Muhafazakâr Bir Aileye ve Cemaate Bağlı Olmama Rağmen Eşcinsel Bir Kadın Oluşumun Hikâyesi

Uzun zamandır kendime dahi açıklamadan bilgisizce geçirdiğim yıllardan sonra eşcinsel olduğumu fark etmem, 2017 yılının kasım ayında lise arkadaşıma olan hislerimle apar topar gelişti. O arkadaşım da eşcinseldi ve bunu bize açıklamıştı, en çok tepki beklediği ben tepki vermemiştim; çünkü içimde bir yerlerde bu duyguyu barındırıyordum. 

Size muhafazakâr bir aileden gelmeme ve bir cemaate bağlı olmama rağmen, nasıl cesurca tercihlerimin peşinden gittiğimi anlatmak istiyorum...

Öncelikle şunu belirtmeliyim ki, 12 yaşlarından itibaren çok net hissettiğim duygunun eşcinsellik olduğunu kendim de yıllar sonra fark ettim.

Eşcinsel olduğunu açıklayan arkadaşımla daha sık görüşüp, daha fazla anı paylaştıktan sonra ondan hoşlandığımı fark ettim ve aynı duyguları onun da hissettiğini öğrendim. Derken ilişkimiz başladı. Aileme ve çevremdekilere bu duyguyu anlamayacaklarını bildiğim için yaklaşık 1 yıl boyunca açıklamadım.

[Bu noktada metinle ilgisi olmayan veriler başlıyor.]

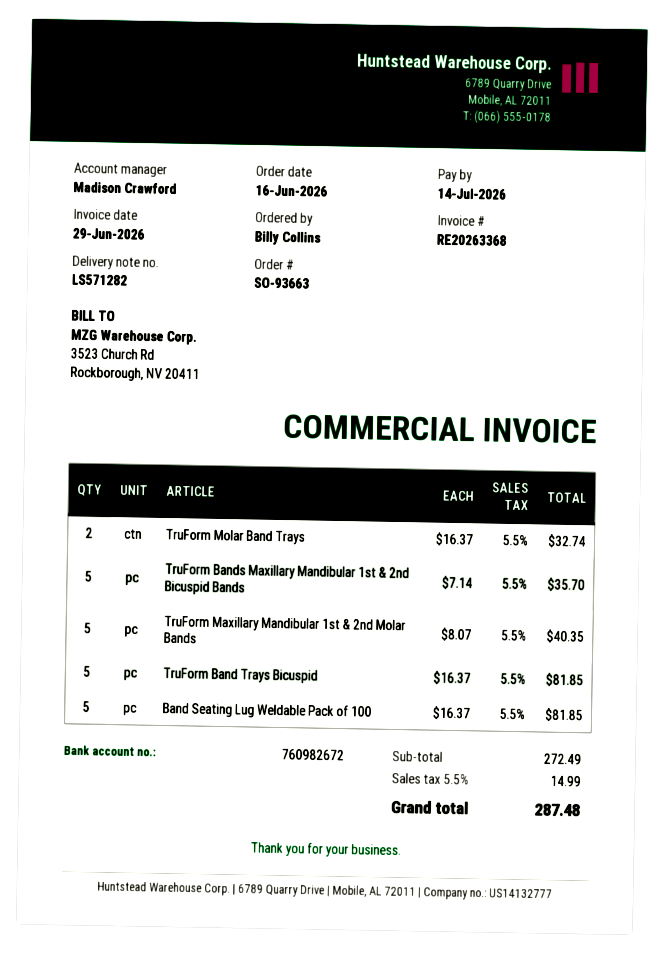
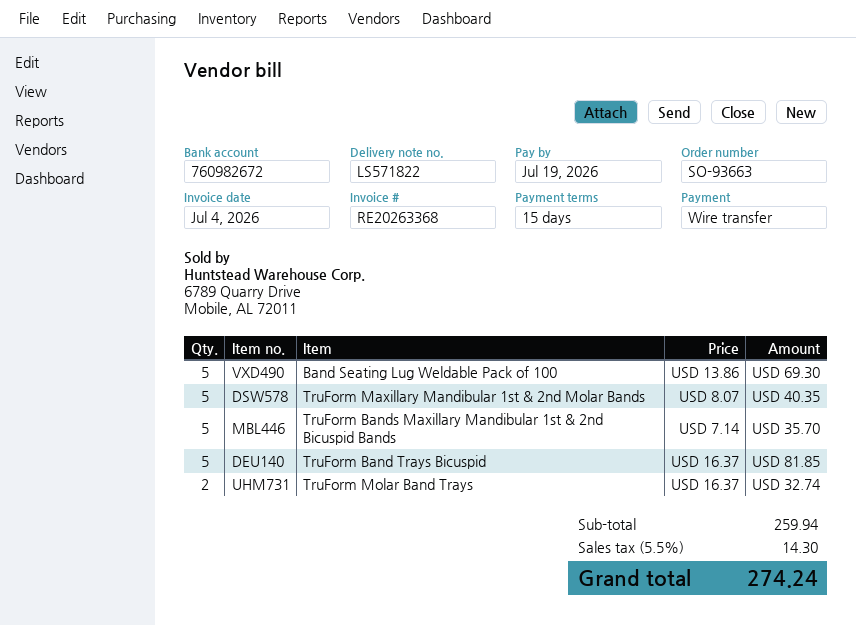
delivery note number: LS571282 -> LS571822
invoice date: 2026-06-29 -> 2026-07-04
due date: 2026-07-14 -> 2026-07-19
Band Seating Lug Weldable Pack of 100: 5 x 16.37 = 81.85 -> 5 x 13.86 = 69.30
subtotal: 272.49 -> 259.94
tax: 5.5% = 14.99 -> 5.5% = 14.30
total: 287.48 -> 274.24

Bağlı olduğum cemaat ise çıkarsızca Allah'ı sevmeyi ve tasavvufu anlayıp yaşatmayı öğütlüyordu.

İnsanları her zaman hoşnut etmeye çabalayan, kendi isteklerini ve düşüncelerini görmezden gelebilen biri olarak sanırım insanları üzmek istememiştim. Daha sonra sevdiğim kadından ve hislerimizden emin oluşum bu hayatı kabullenmeme sebep oldu. 1 yıl sonra anneme açıkladım ve açıklamayla birlikte bana doğru koşmayı sabırsızlıkla bekleyen sorunlara, başla emri vermiş oldum.

Yaklaşık 7-8 yıldır gittiğim cemaate, ilişkim başladığında da gitmeye devam ediyordum.

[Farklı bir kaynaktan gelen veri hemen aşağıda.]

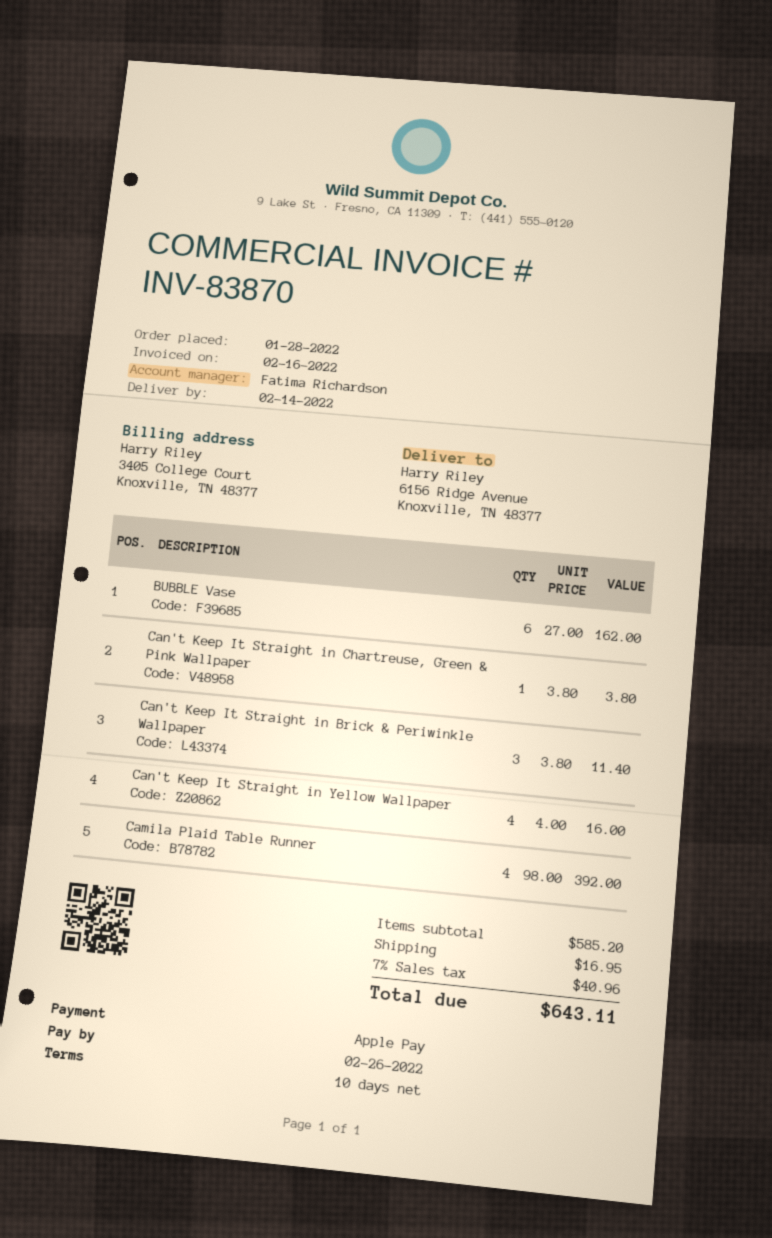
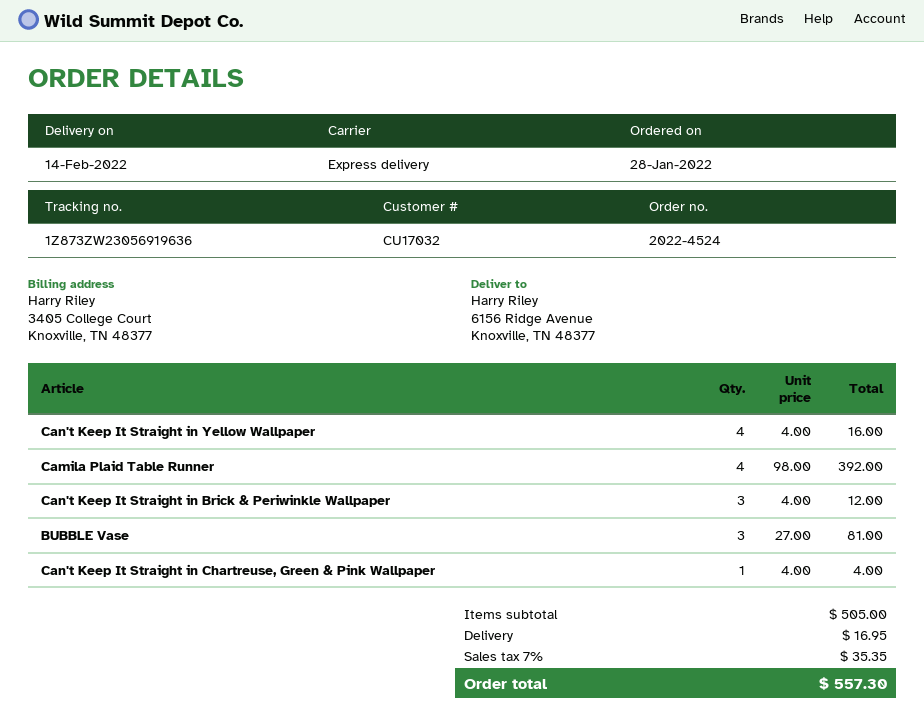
BUBBLE Vase: 6 x 27.00 = 162.00 -> 3 x 27.00 = 81.00
Can't Keep It Straight in Chartreuse, Green & Pink Wallpaper: 1 x 3.80 = 3.80 -> 1 x 4.00 = 4.00
Can't Keep It Straight in Brick & Periwinkle Wallpaper: 3 x 3.80 = 11.40 -> 3 x 4.00 = 12.00
subtotal: 585.20 -> 505.00
tax: 7% = 40.96 -> 7% = 35.35
total: 643.11 -> 557.30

Bir insanı sevmekle, Allah'a olan inancın ve yaşamın bir alakası olmadığını düşünerek tasavvufa olan ilgim hala sürüyordu.Hayatımda bir ilişkiden ve onun sebep olduğu gizemden başka bir değişiklik olmamıştı. Annem öğrendikten sonra, 'Bunu kabul etmiyorum, konu kapandı!' diyerek beni dinlememiş; konuyu kendi bencilliği ile kapatmıştı. 'Kızım bu bir hastalık ve ben senin yanındayım, seni doktora götüreceğim.' deme ihtimali bile bana daha cana yakın gelecekti. Ama o, kendi fikrini önemseyerek benim hayatımı görmezden gelmeyi, beni kısıtlayarak sevgilimle görüşmemizi engellemeyi hatta gerekirse beni zorla evlendirerek bu sorunu kapatabileceğini düşünmüştü.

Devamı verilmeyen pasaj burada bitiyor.